Exercise
Restrict the output to the lines below starting at the one that contains "H37 V24 C37,38" and ending at the one that contains "<p>В мае 2020", and restate them word for word, both ends included.

+---+

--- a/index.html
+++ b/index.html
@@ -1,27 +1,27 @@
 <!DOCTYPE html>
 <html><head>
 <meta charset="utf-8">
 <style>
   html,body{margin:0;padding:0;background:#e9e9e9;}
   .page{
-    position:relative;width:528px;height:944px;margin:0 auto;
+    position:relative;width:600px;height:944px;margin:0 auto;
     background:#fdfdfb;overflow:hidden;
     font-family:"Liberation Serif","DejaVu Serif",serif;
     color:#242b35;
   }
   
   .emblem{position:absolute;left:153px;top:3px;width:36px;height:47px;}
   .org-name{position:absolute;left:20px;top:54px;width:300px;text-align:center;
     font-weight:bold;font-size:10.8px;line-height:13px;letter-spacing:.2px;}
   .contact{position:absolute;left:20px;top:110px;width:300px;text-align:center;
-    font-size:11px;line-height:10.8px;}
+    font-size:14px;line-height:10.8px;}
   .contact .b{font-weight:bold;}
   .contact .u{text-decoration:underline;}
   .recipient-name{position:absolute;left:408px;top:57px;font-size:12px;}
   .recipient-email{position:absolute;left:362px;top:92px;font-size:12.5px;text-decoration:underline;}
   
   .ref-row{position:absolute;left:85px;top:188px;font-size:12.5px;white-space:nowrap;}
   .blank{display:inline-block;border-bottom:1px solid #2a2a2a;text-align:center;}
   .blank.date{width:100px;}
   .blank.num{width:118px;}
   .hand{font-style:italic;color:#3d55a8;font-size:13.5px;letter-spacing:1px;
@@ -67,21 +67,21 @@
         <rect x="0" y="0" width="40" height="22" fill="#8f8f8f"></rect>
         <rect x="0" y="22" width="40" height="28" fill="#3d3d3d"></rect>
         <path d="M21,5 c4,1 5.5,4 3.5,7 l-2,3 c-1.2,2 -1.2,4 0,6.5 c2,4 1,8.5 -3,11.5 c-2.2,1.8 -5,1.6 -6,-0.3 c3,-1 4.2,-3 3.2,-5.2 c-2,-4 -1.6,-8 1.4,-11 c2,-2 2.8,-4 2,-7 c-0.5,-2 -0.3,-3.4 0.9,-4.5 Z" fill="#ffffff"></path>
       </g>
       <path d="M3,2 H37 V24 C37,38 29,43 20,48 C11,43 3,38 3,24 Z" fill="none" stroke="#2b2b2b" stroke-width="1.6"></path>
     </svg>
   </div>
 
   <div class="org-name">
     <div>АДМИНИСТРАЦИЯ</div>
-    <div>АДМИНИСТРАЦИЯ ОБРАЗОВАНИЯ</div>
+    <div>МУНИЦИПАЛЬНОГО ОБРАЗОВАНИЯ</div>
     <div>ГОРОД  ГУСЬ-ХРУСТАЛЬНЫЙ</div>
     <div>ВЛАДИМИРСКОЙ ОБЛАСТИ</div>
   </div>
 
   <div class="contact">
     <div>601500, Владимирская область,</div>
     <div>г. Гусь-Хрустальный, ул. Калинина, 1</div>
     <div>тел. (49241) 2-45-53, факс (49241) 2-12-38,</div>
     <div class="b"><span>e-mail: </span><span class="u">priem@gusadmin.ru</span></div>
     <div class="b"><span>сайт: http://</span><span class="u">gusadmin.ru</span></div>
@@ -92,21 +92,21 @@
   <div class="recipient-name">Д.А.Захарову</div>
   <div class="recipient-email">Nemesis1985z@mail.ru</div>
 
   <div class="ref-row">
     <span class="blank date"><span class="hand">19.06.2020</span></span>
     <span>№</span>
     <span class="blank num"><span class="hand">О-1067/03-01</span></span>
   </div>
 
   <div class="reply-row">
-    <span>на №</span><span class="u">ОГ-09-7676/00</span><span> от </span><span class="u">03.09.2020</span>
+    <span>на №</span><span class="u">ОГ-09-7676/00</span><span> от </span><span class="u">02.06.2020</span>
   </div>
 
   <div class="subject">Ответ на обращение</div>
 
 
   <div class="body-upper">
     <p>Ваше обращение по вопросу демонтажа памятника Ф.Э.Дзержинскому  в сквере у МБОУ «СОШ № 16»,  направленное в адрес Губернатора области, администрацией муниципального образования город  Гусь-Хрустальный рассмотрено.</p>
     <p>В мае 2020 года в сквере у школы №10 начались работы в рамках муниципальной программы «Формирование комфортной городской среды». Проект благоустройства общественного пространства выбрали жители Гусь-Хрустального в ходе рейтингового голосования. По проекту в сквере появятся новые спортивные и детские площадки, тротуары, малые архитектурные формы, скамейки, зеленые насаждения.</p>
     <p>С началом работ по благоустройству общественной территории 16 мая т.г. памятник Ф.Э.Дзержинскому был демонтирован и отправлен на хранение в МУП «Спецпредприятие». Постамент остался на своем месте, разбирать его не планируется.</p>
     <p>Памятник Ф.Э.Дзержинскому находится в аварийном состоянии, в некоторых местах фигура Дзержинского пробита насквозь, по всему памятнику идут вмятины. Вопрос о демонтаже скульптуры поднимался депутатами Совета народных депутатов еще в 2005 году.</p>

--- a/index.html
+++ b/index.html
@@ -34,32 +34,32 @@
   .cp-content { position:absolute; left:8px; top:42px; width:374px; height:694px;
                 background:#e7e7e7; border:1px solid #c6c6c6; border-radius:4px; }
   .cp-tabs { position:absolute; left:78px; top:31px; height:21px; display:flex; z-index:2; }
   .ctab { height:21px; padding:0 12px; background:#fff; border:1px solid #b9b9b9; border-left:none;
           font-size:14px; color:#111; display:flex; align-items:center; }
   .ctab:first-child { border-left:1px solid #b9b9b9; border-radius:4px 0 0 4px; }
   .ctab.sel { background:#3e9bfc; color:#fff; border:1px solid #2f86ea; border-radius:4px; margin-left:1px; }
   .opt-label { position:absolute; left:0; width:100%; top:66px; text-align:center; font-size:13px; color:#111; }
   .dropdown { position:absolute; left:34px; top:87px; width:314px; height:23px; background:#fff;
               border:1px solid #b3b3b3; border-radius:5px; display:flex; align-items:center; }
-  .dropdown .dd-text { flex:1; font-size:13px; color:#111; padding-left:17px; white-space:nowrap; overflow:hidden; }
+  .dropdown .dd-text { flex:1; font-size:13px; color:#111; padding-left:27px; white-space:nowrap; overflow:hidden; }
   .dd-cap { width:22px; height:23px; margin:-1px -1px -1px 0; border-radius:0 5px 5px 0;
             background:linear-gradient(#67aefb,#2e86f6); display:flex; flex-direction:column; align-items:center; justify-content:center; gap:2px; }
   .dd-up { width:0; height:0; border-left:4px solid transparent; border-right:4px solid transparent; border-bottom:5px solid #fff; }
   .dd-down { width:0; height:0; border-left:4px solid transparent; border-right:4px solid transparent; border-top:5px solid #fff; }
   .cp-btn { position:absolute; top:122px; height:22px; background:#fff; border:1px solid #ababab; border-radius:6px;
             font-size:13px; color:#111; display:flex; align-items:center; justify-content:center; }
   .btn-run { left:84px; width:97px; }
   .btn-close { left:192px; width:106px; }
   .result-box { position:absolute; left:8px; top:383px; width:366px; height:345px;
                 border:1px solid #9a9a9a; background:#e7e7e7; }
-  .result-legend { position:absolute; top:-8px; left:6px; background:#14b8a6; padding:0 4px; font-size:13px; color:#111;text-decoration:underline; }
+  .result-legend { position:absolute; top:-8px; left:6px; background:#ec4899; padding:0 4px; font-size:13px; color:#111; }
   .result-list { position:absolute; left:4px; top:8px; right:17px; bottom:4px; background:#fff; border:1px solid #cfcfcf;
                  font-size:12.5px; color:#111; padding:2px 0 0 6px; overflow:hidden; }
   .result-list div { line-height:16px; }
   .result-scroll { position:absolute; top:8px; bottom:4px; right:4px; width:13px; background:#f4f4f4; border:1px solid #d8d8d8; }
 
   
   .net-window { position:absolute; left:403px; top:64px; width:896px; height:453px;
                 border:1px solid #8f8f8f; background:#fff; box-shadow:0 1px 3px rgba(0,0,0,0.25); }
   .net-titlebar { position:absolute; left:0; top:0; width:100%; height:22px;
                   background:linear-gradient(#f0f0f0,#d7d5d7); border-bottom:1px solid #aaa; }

+---+

Response to the exercise
       <path d="M3,2 H37 V24 C37,38 29,43 20,48 C11,43 3,38 3,24 Z" fill="none" stroke="#2b2b2b" stroke-width="1.6"></path>
     </svg>
   </div>
 
   <div class="org-name">
     <div>АДМИНИСТРАЦИЯ</div>
-    <div>АДМИНИСТРАЦИЯ ОБРАЗОВАНИЯ</div>
+    <div>МУНИЦИПАЛЬНОГО ОБРАЗОВАНИЯ</div>
     <div>ГОРОД  ГУСЬ-ХРУСТАЛЬНЫЙ</div>
     <div>ВЛАДИМИРСКОЙ ОБЛАСТИ</div>
   </div>
 
   <div class="contact">
     <div>601500, Владимирская область,</div>
     <div>г. Гусь-Хрустальный, ул. Калинина, 1</div>
     <div>тел. (49241) 2-45-53, факс (49241) 2-12-38,</div>
     <div class="b"><span>e-mail: </span><span class="u">priem@gusadmin.ru</span></div>
     <div class="b"><span>сайт: http://</span><span class="u">gusadmin.ru</span></div>
@@ -92,21 +92,21 @@
   <div class="recipient-name">Д.А.Захарову</div>
   <div class="recipient-email">Nemesis1985z@mail.ru</div>
 
   <div class="ref-row">
     <span class="blank date"><span class="hand">19.06.2020</span></span>
     <span>№</span>
     <span class="blank num"><span class="hand">О-1067/03-01</span></span>
   </div>
 
   <div class="reply-row">
-    <span>на №</span><span class="u">ОГ-09-7676/00</span><span> от </span><span class="u">03.09.2020</span>
+    <span>на №</span><span class="u">ОГ-09-7676/00</span><span> от </span><span class="u">02.06.2020</span>
   </div>
 
   <div class="subject">Ответ на обращение</div>
 
 
   <div class="body-upper">
     <p>Ваше обращение по вопросу демонтажа памятника Ф.Э.Дзержинскому  в сквере у МБОУ «СОШ № 16»,  направленное в адрес Губернатора области, администрацией муниципального образования город  Гусь-Хрустальный рассмотрено.</p>
     <p>В мае 2020 года в сквере у школы №10 начались работы в рамках муниципальной программы «Формирование комфортной городской среды». Проект благоустройства общественного пространства выбрали жители Гусь-Хрустального в ходе рейтингового голосования. По проекту в сквере появятся новые спортивные и детские площадки, тротуары, малые архитектурные формы, скамейки, зеленые насаждения.</p>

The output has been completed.